=== Instructions for the task ===
A single number is the answer: how many lines of the entries contain the word "total"?

Start of The records

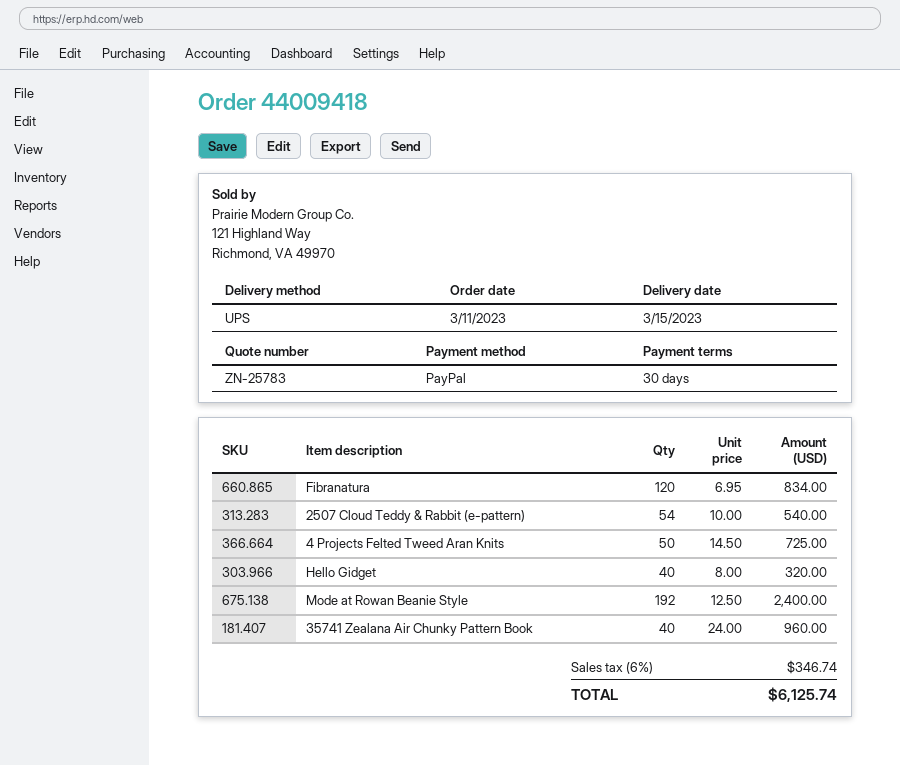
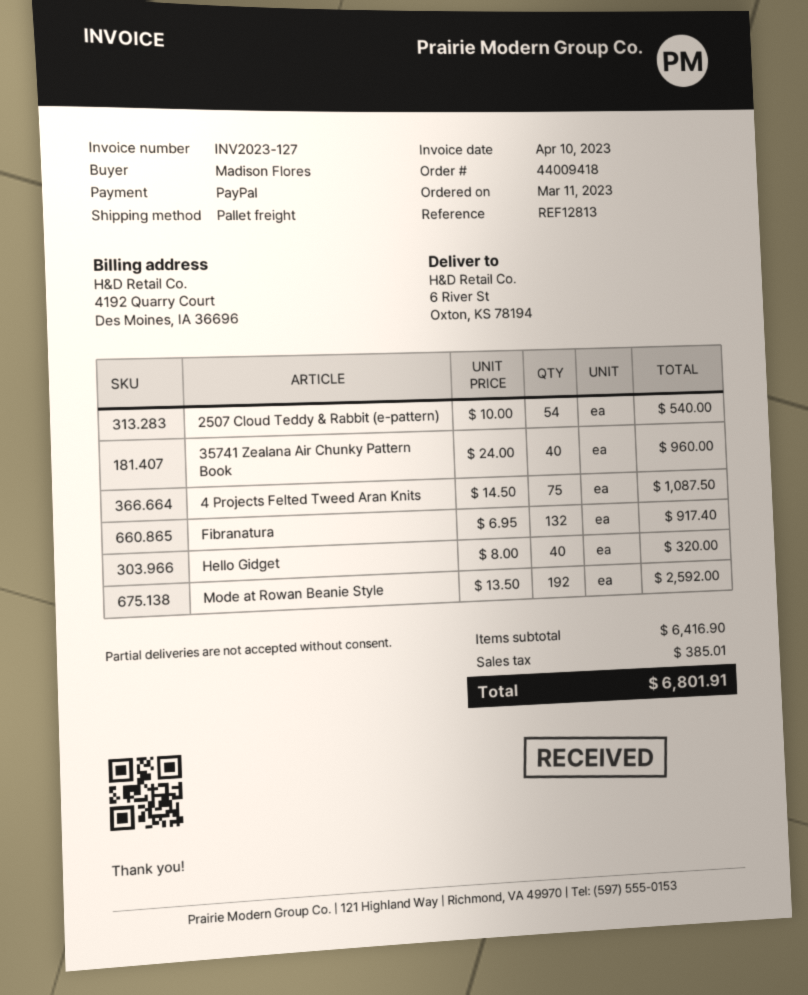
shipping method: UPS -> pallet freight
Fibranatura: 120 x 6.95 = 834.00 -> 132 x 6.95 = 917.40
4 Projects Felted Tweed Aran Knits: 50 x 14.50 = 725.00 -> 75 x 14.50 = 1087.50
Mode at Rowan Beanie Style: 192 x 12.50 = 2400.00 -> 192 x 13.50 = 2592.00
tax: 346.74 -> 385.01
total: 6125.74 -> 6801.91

End of The records
Start of The records

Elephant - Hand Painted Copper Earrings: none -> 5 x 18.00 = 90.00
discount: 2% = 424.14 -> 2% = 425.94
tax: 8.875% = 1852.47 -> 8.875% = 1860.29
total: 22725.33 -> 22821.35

End of The records

=== Answer to the problem ===
2